Dagegen wehrte sich der Antragsteller im Beschlussverfahren u. a. mit der Begründung, dass eine Vor- und Rückschau bei der Ermittlung des Schwellenwerts im Schwerbehindertenrecht nicht stattfinden könne, da andernfalls bei einem knappen Überschreiten des Schwellenwerts dies zu einer ständigen Unsicherheit darüber führen würde, ob die Amtszeit – ohne einen weiteren Akt – ende. Die Gründe für eine vorzeitige Beendigung der Amtszeit seien in § 177 Abs. 7 SGB IX abschließend geregelt. Es sei auch datenschutzrechtlich höchst problematisch, wenn die Schwerbehindertenvertretung dem Arbeitgeber gegenüber zur Anzahl der schwerbehinderten Beschäftigten rechenschaftspflichtig sei.

Das Arbeitsgericht Köln gab der Arbeitgeberin Recht und wies den Antrag des Antragstellers, festzustellen, dass die Amtszeit des Antragstellers nicht am 01.08.2020 aufgrund des Herabsinkens der Anzahl der schwerbehinderten Mitarbeiter im Betrieb der Arbeitgeberin unter fünf beendet ist, ab. Hiergegen wendete sich der Antragsteller mit seiner Beschwerde vor dem Landesarbeitsgericht Köln.

Die Entscheidung

Die Beschwerde blieb ohne Erfolg.
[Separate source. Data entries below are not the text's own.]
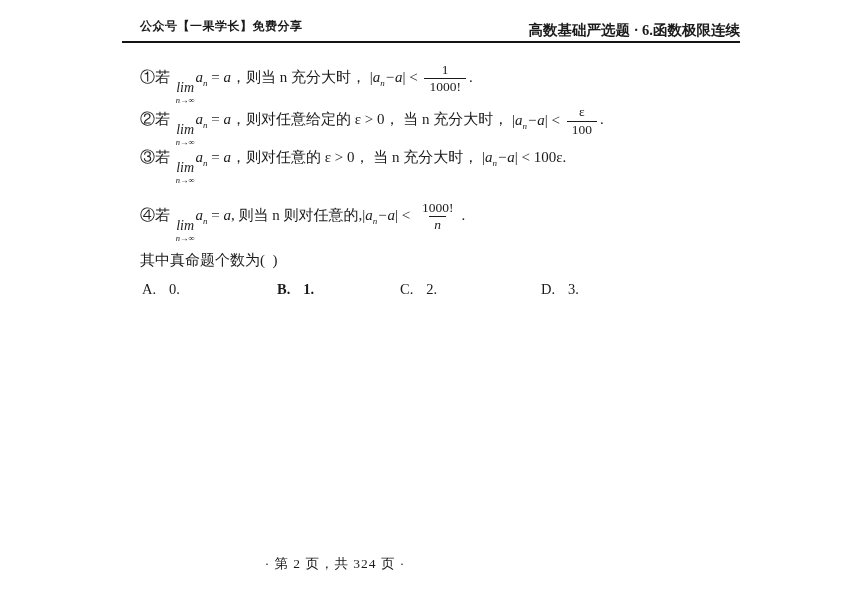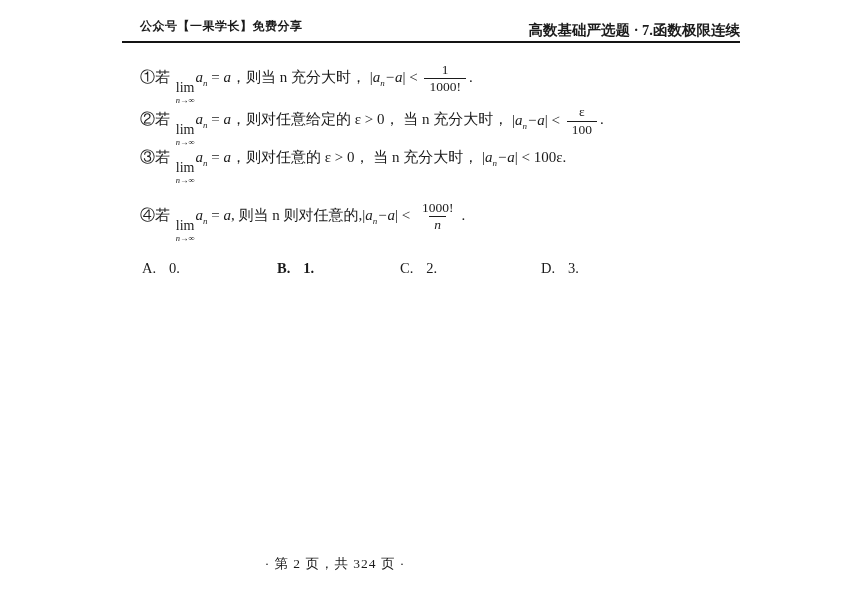--- a/index.html
+++ b/index.html
@@ -31,54 +31,54 @@
   }
   .intro { line-height:18px; }
 
   .prop { margin-top:0; white-space:nowrap; line-height:1.35; }
   .prop-tight { margin-top:16px; }
 
   .lim {
     display:inline-flex; flex-direction:column; align-items:center;
     vertical-align:-0.65em; line-height:1; margin:0 1px 0 2px;
   }
-  .lim-top { font-size:14px; }
+  .lim-top { font-size:14px;font-style:italic; }
   .lim-sub { font-size:8.5px; margin-top:1px; font-style:italic; }
 
   .mi { font-style:italic; font-family:"Liberation Serif","DejaVu Serif",serif; }
   sub { font-size:9px; font-style:italic; }
 
   .frac {
     display:inline-flex; flex-direction:column; align-items:center;
     vertical-align:middle; line-height:1.2; font-size:13.5px; margin:0 3px;
   }
   .frac-num { padding:0 5px; }
   .frac-den { border-top:1px solid #1b1b1b; padding:0 5px; }
 
   .stem { margin-top:9px; line-height:18px; }
 
-  .options { position:relative; margin-top:18px; height:18px; font-size:14.5px; }
+  .options { position:relative; margin-top:12px; height:18px; font-size:14.5px; }
   .option { position:absolute; top:0; white-space:nowrap; }
   .option-a { left:2px; }
   .option-b { left:137px;font-weight:bold; }
   .option-c { left:260px; }
   .option-d { left:401px; }
   .option-value { margin-left:13px; }
 
   
   .footer {
     position:absolute; top:555px; left:0; width:670px;
     text-align:center; font-size:13.5px; letter-spacing:1px;
   }
 </style>
 </head>
 <body>
 
 <div class="header-left">公众号【一果学长】免费分享</div>
-<div class="header-right">高数基础严选题 · 7.函数极限连续</div>
+<div class="header-right">高数基础严选题 · 6.函数极限连续</div>
 <div class="header-rule"></div>
 
 <div class="content">
 
 
   <div class="prop">
     <span>①</span><span>若 </span><span class="lim">
         <span class="lim-top">lim</span>
         <span class="lim-sub">n→∞</span>
       </span><span class="mi">a</span><sub>n</sub> <span>= </span><span class="mi">a</span><span>，</span><span>则当 n 充分大时， </span><span><span>|</span><span class="mi">a</span><sub>n</sub><span class="mi">−a</span><span>| &lt; </span></span><span class="frac">
@@ -107,20 +107,21 @@
   <div class="prop prop-tight">
     <span>④</span><span>若 </span><span class="lim">
         <span class="lim-top">lim</span>
         <span class="lim-sub">n→∞</span>
       </span><span class="mi">a</span><sub>n</sub> <span>= </span><span class="mi">a</span><span>, </span><span>则当 n 则对任意的,</span><span><span>|</span><span class="mi">a</span><sub>n</sub><span class="mi">−a</span><span>| &lt; </span></span><span class="frac">
         <span class="frac-num">1000!</span>
         <span class="frac-den mi">n</span>
       </span><span>.</span>
   </div>
 
+  <div class="stem">其中真命题个数为(&nbsp;&nbsp;)</div>
 
   <div class="options">
     <span class="option option-a"><span>A.</span><span class="option-value">0.</span></span>
     <span class="option option-b"><span>B.</span><span class="option-value">1.</span></span>
     <span class="option option-c"><span>C.</span><span class="option-value">2.</span></span>
     <span class="option option-d"><span>D.</span><span class="option-value">3.</span></span>
   </div>
 
 </div>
Zwar sei eine ausdrückliche Regelung zu den Auswirkungen des Unterschreitens des Schwellenwerts im Gesetz nicht enthalten. Nach Auffassung des Landesarbeitsgerichts ergebe sich im Wege der Auslegung jedoch eine Parallelität zwischen Betriebsverfassungsrecht und Schwerbehindertenvertretungsrecht. Damit sei der im Betriebsverfassungsrecht geltende Grundsatz, dass das Amt des Betriebsrats endet, wenn die Zahl der in der Regel ständig beschäftigten wahlberechtigten Arbeitnehmerinnen und Arbeitnehmer nicht nur vorübergehend die vorgeschriebene Mindestanzahl von fünf Arbeitnehmern unterschreitet und deshalb der Betrieb nicht mehr betriebsratsfähig ist, auch auf die Schwerbehindertenvertretung übertragbar.

Auch eine fehlende Offenbarung der zu vertretenden schwerbehinderten Menschen und diesen Gleichgestellten spreche nicht gegen eine Übertragbarkeit dieses Grundsatzes. Denn dieses Thema stelle sich schon bei der Wahl der Schwerbehindertenvertretung. Ohne die entsprechenden Mitteilungen werde es nicht zu einer Wahl kommen.

Fazit

Die Argumentation des Landesarbeitsgerichts Köln ist meines Erachtens überzeugend. Für den Fall, dass die Zahl der Beschäftigten insgesamt voraussichtlich dauerhaft auf unter fünf Personen sinkt, hat bereits das LAG Niedersachsen mit Beschluss vom 20.8.2008 – 15 TaBV 145/07 – entschieden, dass die Amtszeit der Schwerbehindertenvertretung ende. Jedenfalls in dem wie hier vorliegenden Fall, dass eine Gesamtschwerbehindertenvertretung gebildet ist, besteht auch ohne die Existenz einer örtlichen Schwerbehindertenvertretung kein vertretungsloser Zustand. Der Gesetzgeber hat im Übrigen mit der Einführung eines Schwellenwerts bewusst die Entscheidung getroffen, dass nicht jeder Betrieb mitbestimmt sein soll, sondern nur solche, bei denen eine gewisse Mindestgröße bzw. eine Mindestanzahl an schwerbehinderten Beschäftigten und diesen Gleichgestellten gegeben ist. Die Eingliederung schwerbehinderter Menschen wird gem. § 176 SGB IX auch durch die anderen Vertretungen der Arbeitnehmer wahrgenommen.
Das Landesarbeitsgericht hat die Rechtsbeschwerde zugelassen und diese ist bereits vor dem Bundesarbeitsgericht anhängig, sodass das letzte Wort in dieser Angelegenheit noch nicht gesprochen ist.